Like many people reading this, the results of the presidential election sucked out almost all of my energy like an orange vampire. I cried. No, more aptly I sobbed off and on for the next two days after. I was devastated and frightened. My anxiety and my depression flared like I hadn’t seen in years. As someone who deals with managing depression and anxiety on a daily basis, I’m tired. So very tired of everything. Tired of being afraid for my well being, my fiance’s well being, my Jewish family’s well being. All of my queer, Muslim, and female friends. How can I stand up for all of them, how can I work to make sure they’re safe and their rights are protected? Today is one of those days where I want to throw in the towel and dive head first into a sea of depression. Giving up is a temptress, always trying to guide me off the edge in times of trouble. How do I fight against the tide, armed at ready to fight the battle that needs to be fought?
Trying to be ‘on’ all of the time isn’t new to me. Neither is getting burnt out. Working with nonprofits, it’s easy to dive in and try to give 200% all of the time. If you aren’t doing something, you feel like you’re wasting time and energy.

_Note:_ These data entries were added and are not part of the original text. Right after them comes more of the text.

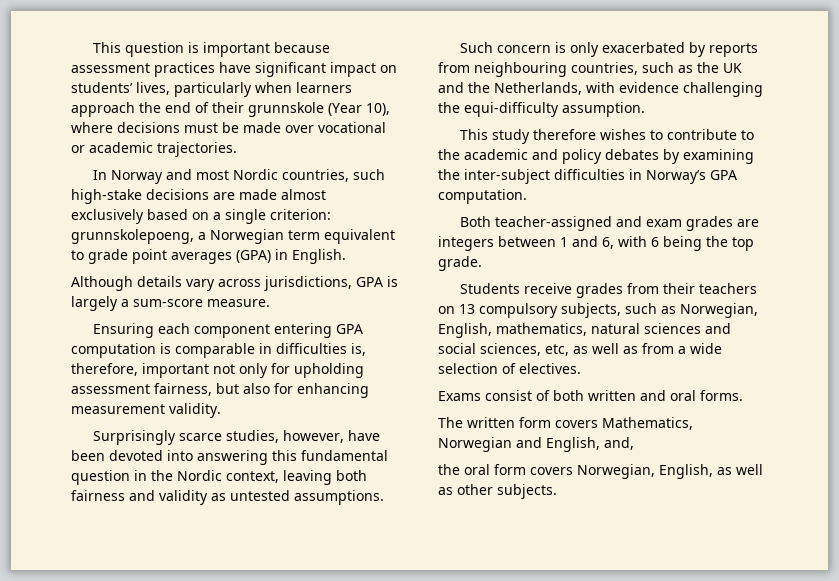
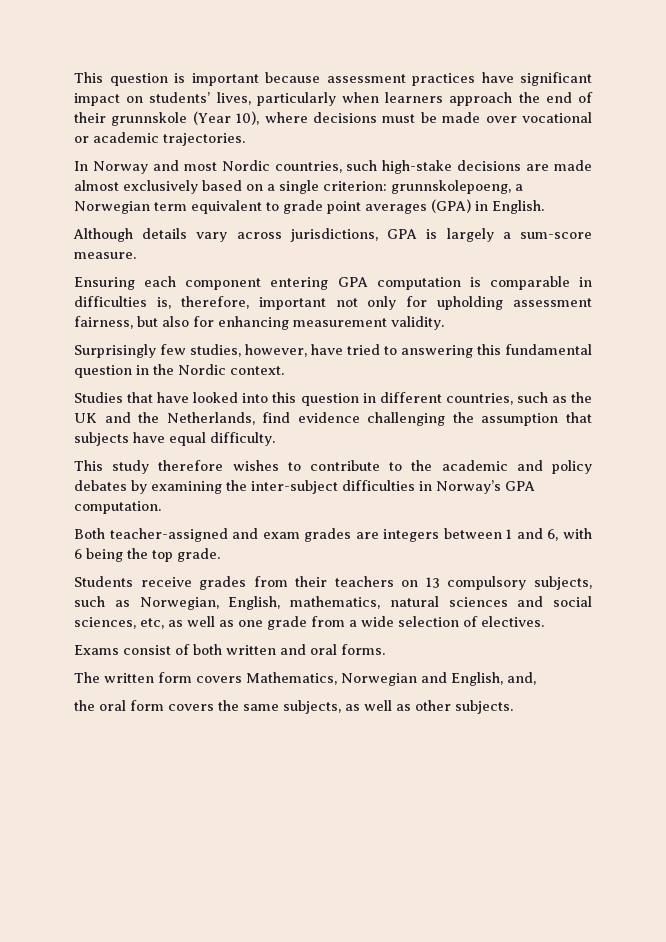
- Surprisingly scarce studies, however, have been devoted into answering this fundamental question in the Nordic context, leaving both fairness and validity as untested assumptions.
- Such concern is only exacerbated by reports from neighbouring countries, such as the UK and the Netherlands, with evidence challenging the equi-difficulty assumption.
+ Surprisingly few studies, however, have tried to answering this fundamental question in the Nordic context.
+ Studies that have looked into this question in different countries, such as the UK and the Netherlands, find evidence challenging the assumption that subjects have equal difficulty.
- Students receive grades from their teachers on 13 compulsory subjects, such as Norwegian, English, mathematics, natural sciences and social sciences, etc, as well as from a wide selection of electives.
+ Students receive grades from their teachers on 13 compulsory subjects, such as Norwegian, English, mathematics, natural sciences and social sciences, etc, as well as one grade from a wide selection of electives.
- the oral form covers Norwegian, English, as well as other subjects.
+ the oral form covers the same subjects, as well as other subjects.

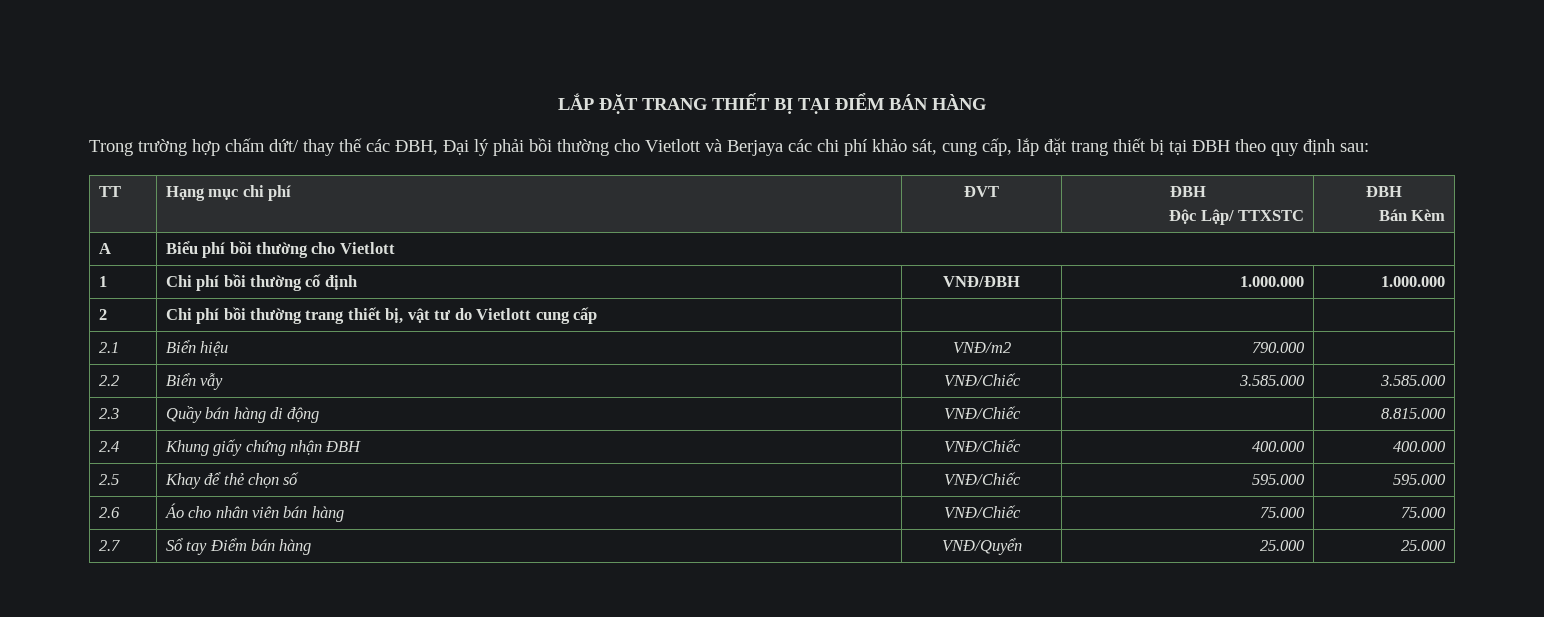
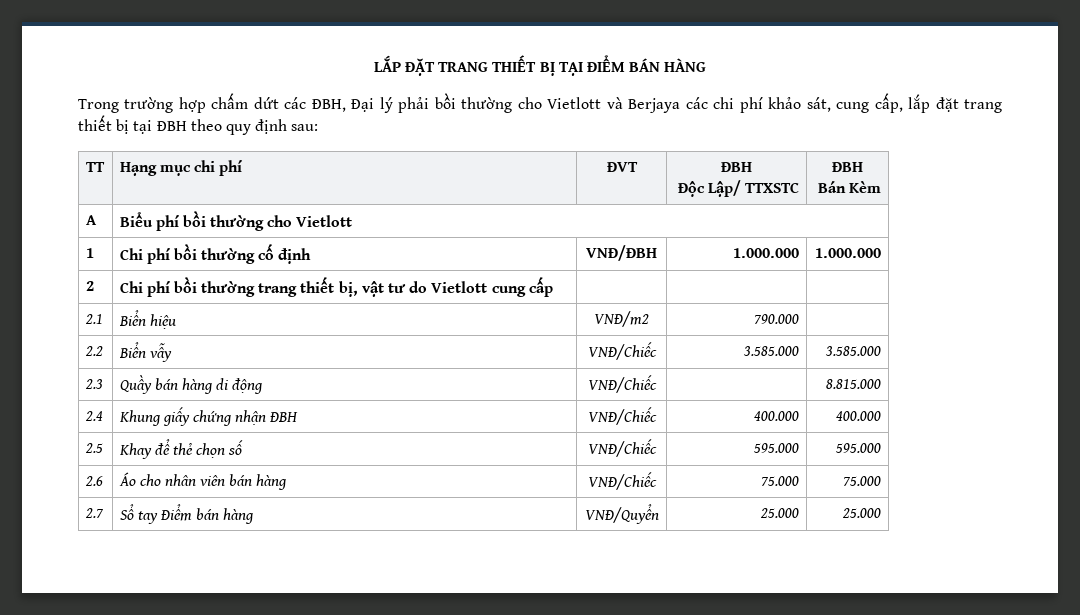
- Trong trường hợp chấm dứt/ thay thế các ĐBH, Đại lý phải bồi thường cho Vietlott và Berjaya các chi phí khảo sát, cung cấp, lắp đặt trang thiết bị tại ĐBH theo quy định sau:
+ Trong trường hợp chấm dứt các ĐBH, Đại lý phải bồi thường cho Vietlott và Berjaya các chi phí khảo sát, cung cấp, lắp đặt trang thiết bị tại ĐBH theo quy định sau:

The guilt of taking a mental day off or not working long hours can be overwhelming. I’ve seen many tweets and posts about how important self-care is in terms of being an activist. The guilt of ‘not doing enough’ 24-7 runs people down. It’s physically impossible to be on for the cause every single moment of every single day.
In my own unproductive Facebook altercation a women lamented how students were getting time off and teachers were bringing in hot cocoa. Like there is something inherently weak about taking a moment to mourn and take care of yourself. That there was something wrong with people like me who voted for Clinton needing a space to mourn, scream, rebel, and wrap themselves up in a blanket.
Sometimes the only thing we can do in a day is remind others that they are important. To post a hotline or give a friend a hug to remind them how important they are. Self care is about rebellion. It’s about survival. In order to rise up against the injustice of the world we need to take care of ourselves. Whether that means a cup of tea before calling a Congressional office or a bath after a rally, it’s vital that we take care of ourselves and each other. That’s why we’re drinking hot cocoa, organizing get-togethers to learn self defense, and to paint our nails. It’s not because we are soft. It’s to repair and upgrade our armor.
It’s okay to take a break from all of the negative noise. It’s okay to gather resources or to ask for help. Taking care of yourself isn’t arbitrary, it’s necessary.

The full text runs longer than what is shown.